When we spoke, Sobol was in the middle of rehearsing a production of Shakespeare’s The Merchant of Venice in Israel.
CM (Charles Munitz): I read a little about the production of The Merchant of Venice from the time it was in Illinois. (Sobol directed a similarly staged version in Bloomington, IL in 2002 as part of the Illinois Shakespeare Festival. Here’s a review of that production from “The Chicago Tribune”.) Interesting that you were able to portray Shylock’s daughter as leaving the faith without portraying it in negative terms.

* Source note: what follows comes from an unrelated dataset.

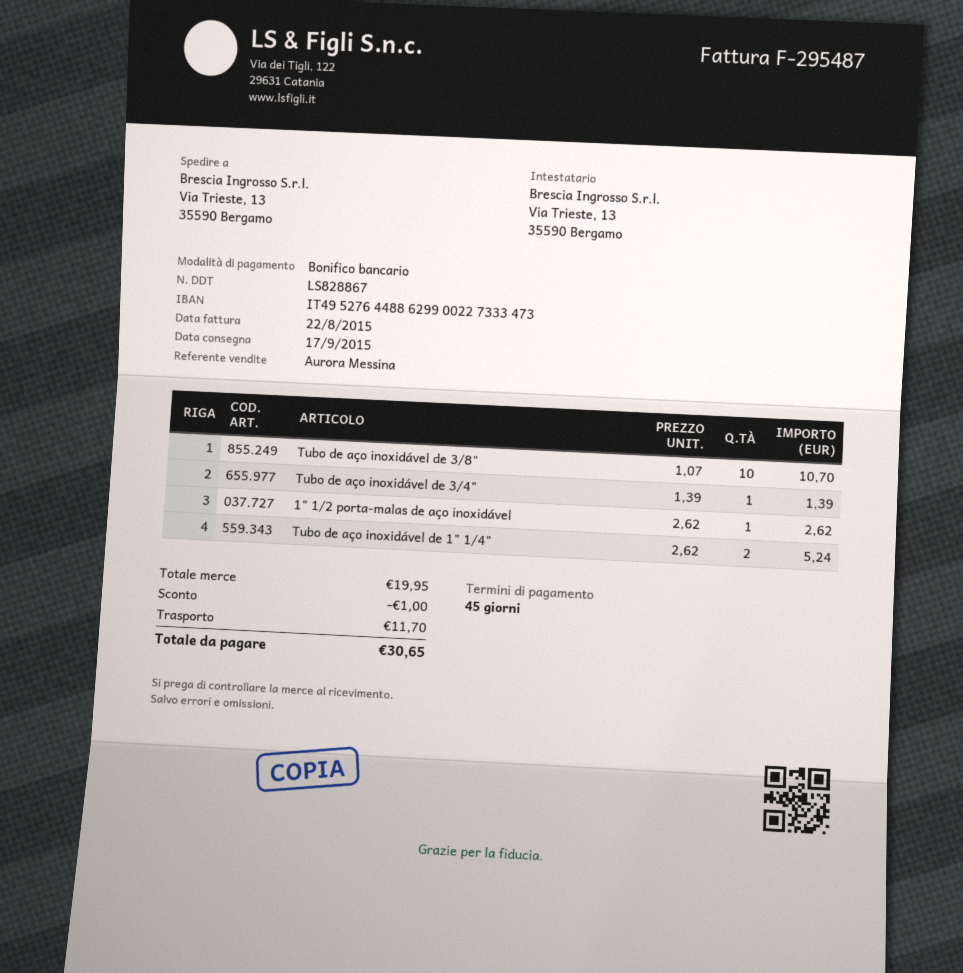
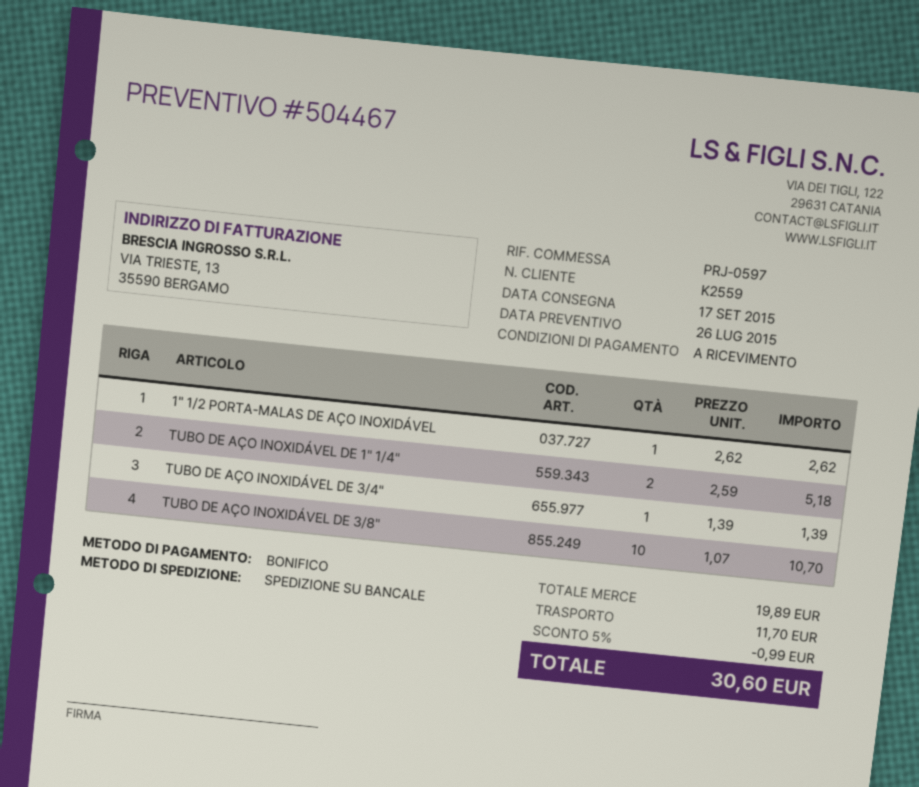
payment terms: 45 days -> on receipt
Tubo de aço inoxidável de 1" 1/4": 2 x 2.62 = 5.24 -> 2 x 2.59 = 5.18
subtotal: 19.95 -> 19.89
discount: 1.00 -> 0.99
total: 30.65 -> 30.60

JS (Joshua Sobol): My idea was the idea that Shylock understands he’s doomed because, under the Italian Fascist regime (Sobol sets the play in 1938), when they come to ask for money it’s like the Mafia visiting you. So he knows his days are numbered and he wants to save his daughter. He prepares everything for her escape but she has to pretend vis a vis her Christian friends that she hates her father and that she’s going to convert to Christianity. I managed to get the idea across without changing a word of Shakespeare’s text. When Shylock pushes her to the veranda of the house to give her fiery speech, she does so for Lancelot (a clown in the traditional version of the play), a secret agent of the regime, to hear it. It’s all done very falsely in order for Lancelot to hear it and to say to the authorities that Jessica is ok, she’s one of us.
CM: It’s a very clever way to couch that and to explain it.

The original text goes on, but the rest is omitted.